◆ INSTRUCTIONS FOR THE TASK ◆
Which lines in the records below contain the word "admin"? Return each of them.
* * *
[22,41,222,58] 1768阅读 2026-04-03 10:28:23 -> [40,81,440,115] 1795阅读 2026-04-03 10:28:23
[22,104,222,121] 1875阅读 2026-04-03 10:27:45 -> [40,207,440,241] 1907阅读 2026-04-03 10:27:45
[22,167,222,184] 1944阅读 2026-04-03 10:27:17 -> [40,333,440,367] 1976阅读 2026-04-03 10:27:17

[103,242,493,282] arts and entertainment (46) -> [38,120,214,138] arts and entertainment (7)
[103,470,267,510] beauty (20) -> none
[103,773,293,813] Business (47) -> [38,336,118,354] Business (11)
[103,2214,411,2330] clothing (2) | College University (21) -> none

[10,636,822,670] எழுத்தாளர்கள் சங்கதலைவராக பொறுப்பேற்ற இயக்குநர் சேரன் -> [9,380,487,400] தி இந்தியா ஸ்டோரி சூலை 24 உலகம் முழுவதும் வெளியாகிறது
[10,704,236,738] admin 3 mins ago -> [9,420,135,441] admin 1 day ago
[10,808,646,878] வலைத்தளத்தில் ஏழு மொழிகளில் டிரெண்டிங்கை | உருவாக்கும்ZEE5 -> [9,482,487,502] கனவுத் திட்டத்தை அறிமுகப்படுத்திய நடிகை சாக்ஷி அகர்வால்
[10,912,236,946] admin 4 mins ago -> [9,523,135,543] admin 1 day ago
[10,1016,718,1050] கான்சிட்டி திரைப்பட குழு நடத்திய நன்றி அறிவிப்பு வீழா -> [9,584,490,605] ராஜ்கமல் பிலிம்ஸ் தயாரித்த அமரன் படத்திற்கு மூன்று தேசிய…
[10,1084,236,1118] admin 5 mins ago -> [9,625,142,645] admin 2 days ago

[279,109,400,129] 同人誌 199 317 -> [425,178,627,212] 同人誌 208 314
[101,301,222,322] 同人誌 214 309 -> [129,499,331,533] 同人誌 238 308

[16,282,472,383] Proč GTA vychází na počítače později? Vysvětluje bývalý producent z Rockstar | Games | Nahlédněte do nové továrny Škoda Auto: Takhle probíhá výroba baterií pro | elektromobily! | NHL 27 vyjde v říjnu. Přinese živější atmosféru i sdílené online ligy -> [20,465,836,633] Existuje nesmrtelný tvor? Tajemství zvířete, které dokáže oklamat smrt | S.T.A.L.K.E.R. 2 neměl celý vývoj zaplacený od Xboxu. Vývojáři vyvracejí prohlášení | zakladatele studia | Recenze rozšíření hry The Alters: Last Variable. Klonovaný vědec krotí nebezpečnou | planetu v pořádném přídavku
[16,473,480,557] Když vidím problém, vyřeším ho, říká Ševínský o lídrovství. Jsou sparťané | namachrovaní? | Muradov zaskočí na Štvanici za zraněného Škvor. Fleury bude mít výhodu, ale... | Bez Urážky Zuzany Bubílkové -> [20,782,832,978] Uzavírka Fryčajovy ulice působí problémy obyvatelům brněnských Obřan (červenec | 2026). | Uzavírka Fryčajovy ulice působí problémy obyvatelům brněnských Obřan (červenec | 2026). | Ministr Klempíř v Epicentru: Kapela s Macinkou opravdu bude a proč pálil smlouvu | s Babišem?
* * *
◆ REPLY TO THE EXERCISE ◆
[10,704,236,738] admin 3 mins ago -> [9,420,135,441] admin 1 day ago
[10,912,236,946] admin 4 mins ago -> [9,523,135,543] admin 1 day ago
[10,1084,236,1118] admin 5 mins ago -> [9,625,142,645] admin 2 days ago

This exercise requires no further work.